- What this task involves -
Say the number of lines in the records below that hold the word "error", and only that number.
---- Records for processing
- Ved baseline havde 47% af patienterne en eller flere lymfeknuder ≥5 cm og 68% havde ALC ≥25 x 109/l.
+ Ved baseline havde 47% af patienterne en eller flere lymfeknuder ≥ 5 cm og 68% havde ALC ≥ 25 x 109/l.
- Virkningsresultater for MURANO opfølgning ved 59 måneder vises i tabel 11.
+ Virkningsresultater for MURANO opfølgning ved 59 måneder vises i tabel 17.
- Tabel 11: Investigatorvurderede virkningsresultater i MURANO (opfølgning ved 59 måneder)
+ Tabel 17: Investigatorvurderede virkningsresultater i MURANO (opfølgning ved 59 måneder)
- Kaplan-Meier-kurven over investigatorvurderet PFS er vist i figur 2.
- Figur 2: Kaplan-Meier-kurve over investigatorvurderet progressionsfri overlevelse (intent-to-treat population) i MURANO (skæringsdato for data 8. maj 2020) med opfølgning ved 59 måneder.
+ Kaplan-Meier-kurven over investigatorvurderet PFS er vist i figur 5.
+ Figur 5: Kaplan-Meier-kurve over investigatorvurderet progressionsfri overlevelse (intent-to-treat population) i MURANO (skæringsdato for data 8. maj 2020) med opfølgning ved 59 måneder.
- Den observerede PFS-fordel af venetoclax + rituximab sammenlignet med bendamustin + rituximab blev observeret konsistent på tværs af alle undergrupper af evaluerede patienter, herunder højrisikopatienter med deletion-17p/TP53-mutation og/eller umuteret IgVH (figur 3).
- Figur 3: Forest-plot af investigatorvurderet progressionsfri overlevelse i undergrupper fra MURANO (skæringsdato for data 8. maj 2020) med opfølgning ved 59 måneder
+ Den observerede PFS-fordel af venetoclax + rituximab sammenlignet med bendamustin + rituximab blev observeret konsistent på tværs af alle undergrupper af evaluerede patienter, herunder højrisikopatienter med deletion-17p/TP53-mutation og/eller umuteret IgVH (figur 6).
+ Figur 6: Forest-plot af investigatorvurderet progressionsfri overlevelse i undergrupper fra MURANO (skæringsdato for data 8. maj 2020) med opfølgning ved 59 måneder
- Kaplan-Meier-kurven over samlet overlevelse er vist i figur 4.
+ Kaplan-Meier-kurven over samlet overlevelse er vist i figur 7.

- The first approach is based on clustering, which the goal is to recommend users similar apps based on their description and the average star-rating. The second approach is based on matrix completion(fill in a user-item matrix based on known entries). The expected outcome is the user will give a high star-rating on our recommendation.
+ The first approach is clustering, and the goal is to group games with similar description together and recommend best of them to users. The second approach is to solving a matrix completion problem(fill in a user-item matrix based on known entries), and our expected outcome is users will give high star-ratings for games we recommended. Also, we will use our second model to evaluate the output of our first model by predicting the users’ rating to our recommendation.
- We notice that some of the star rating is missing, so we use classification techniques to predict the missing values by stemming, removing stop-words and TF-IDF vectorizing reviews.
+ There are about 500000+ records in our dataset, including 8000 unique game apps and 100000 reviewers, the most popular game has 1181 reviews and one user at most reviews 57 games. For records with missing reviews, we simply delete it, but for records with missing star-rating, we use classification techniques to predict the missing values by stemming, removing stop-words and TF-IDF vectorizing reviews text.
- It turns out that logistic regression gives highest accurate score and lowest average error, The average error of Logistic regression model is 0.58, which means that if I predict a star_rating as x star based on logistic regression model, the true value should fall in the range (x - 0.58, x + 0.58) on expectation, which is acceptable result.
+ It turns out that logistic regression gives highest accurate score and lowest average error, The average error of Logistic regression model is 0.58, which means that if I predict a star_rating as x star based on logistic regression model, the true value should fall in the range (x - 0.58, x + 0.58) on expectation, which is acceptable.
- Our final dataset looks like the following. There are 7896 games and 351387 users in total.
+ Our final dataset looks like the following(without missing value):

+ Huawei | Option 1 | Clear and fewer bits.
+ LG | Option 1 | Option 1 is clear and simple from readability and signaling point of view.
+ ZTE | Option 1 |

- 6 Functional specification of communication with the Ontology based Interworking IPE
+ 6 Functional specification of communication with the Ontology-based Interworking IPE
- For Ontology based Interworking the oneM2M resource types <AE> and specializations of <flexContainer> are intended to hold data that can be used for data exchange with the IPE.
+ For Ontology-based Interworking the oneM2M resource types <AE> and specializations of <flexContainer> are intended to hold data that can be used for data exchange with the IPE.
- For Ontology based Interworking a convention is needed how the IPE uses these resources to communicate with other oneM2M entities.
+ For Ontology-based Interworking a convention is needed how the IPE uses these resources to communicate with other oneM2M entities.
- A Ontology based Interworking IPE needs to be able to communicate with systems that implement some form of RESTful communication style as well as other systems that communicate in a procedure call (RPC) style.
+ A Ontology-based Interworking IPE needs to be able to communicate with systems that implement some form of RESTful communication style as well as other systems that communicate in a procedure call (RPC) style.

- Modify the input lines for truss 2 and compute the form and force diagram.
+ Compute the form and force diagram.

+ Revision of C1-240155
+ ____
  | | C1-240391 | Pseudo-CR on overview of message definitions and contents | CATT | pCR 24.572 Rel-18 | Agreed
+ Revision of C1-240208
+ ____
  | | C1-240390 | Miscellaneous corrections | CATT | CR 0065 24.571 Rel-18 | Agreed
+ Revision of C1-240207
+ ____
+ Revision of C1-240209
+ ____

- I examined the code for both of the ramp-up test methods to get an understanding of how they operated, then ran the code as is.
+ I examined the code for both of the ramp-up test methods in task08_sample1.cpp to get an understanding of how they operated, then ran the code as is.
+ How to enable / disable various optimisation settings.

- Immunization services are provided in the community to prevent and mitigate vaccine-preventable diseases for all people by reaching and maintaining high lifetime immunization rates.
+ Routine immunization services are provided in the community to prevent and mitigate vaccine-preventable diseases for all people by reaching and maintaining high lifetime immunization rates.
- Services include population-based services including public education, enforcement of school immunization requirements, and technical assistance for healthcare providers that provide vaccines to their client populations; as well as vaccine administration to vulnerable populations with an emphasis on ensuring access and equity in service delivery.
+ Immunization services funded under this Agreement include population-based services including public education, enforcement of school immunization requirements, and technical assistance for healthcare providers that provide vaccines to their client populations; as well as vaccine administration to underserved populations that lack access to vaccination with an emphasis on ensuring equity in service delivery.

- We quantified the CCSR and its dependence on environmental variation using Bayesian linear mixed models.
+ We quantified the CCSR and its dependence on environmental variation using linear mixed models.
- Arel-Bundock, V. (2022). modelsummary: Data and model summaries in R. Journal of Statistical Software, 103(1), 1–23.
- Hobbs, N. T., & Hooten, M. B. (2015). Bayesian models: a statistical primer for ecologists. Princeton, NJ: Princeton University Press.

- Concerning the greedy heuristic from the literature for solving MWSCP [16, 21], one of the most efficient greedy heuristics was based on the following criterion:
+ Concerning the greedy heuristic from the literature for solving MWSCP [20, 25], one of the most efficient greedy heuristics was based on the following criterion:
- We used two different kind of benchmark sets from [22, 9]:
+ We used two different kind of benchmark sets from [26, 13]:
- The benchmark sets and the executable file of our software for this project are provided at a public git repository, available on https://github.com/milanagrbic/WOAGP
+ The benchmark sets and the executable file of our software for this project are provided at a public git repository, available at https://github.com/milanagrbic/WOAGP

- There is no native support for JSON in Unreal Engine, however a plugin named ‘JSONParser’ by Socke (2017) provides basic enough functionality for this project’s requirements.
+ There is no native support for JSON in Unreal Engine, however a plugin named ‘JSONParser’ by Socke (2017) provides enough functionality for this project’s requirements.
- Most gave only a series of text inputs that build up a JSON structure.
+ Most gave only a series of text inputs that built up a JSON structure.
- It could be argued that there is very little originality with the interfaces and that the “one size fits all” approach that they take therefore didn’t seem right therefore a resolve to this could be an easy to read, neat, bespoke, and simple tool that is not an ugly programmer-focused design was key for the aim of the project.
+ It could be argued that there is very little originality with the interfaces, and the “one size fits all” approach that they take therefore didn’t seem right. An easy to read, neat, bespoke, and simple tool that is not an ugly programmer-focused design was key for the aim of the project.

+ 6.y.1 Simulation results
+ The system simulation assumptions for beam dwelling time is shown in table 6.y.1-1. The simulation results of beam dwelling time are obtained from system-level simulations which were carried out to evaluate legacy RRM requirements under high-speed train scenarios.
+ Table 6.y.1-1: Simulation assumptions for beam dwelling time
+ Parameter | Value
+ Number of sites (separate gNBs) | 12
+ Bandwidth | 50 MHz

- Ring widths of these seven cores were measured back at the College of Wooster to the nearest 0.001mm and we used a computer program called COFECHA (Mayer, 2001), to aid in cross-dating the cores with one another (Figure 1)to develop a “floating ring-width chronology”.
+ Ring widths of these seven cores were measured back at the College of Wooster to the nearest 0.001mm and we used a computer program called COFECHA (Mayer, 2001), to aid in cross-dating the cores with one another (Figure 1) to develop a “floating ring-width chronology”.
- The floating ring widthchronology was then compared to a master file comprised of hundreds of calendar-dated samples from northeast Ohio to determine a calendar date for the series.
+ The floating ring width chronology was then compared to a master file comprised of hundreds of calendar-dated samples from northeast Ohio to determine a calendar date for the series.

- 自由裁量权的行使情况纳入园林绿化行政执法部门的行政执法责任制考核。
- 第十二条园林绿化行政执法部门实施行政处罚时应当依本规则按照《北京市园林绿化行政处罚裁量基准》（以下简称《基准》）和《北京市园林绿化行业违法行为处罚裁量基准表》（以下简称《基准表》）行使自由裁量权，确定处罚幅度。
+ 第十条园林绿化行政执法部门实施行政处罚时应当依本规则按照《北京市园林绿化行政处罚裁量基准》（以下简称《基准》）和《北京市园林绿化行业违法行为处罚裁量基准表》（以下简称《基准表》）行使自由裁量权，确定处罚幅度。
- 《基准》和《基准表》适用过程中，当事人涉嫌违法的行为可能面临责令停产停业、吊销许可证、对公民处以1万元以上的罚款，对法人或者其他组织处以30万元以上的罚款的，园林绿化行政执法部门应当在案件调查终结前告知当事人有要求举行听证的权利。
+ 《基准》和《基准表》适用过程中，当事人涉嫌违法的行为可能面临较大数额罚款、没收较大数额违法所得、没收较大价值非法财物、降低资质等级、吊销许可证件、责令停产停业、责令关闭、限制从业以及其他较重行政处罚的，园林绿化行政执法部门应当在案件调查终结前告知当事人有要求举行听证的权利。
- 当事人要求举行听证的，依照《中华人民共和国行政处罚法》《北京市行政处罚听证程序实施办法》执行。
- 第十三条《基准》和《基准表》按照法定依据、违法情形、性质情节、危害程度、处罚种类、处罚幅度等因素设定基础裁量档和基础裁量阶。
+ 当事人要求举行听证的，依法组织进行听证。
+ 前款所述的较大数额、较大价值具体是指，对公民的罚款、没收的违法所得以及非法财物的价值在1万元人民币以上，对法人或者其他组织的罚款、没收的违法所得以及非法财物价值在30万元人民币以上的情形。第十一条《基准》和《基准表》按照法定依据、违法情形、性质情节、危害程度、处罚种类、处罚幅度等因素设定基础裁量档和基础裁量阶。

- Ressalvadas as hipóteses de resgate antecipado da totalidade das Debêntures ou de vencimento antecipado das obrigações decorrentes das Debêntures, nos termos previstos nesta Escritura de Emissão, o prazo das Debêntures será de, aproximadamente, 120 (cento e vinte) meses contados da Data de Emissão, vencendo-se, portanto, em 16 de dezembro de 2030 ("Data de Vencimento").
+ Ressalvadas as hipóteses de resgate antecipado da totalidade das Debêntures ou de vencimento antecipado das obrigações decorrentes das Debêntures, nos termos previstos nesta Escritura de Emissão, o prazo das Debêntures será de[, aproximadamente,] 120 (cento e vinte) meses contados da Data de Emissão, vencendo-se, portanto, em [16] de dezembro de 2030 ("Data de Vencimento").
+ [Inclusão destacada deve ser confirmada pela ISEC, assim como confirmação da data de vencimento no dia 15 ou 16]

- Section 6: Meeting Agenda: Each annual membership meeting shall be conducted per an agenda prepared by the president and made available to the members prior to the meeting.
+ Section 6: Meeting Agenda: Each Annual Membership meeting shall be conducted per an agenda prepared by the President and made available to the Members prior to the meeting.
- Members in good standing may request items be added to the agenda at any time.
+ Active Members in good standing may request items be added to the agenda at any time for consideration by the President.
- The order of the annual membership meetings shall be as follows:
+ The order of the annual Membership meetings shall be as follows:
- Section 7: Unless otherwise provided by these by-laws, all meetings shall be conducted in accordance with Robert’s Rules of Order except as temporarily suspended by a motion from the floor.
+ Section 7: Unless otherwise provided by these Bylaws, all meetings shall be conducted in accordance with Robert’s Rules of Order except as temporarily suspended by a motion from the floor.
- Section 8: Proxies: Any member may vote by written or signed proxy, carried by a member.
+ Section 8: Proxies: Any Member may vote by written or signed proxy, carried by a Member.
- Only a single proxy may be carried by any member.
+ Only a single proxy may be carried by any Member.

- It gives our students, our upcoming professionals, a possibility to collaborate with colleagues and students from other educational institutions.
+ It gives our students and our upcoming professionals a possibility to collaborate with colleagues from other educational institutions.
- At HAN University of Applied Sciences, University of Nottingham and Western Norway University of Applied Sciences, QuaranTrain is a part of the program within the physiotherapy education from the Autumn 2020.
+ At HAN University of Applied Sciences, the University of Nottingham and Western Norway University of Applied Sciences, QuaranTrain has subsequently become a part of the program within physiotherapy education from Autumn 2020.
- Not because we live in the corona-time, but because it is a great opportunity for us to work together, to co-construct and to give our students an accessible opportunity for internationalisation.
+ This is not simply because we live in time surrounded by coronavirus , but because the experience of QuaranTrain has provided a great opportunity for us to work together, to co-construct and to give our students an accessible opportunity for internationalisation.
--------
- Response to the exercise -
2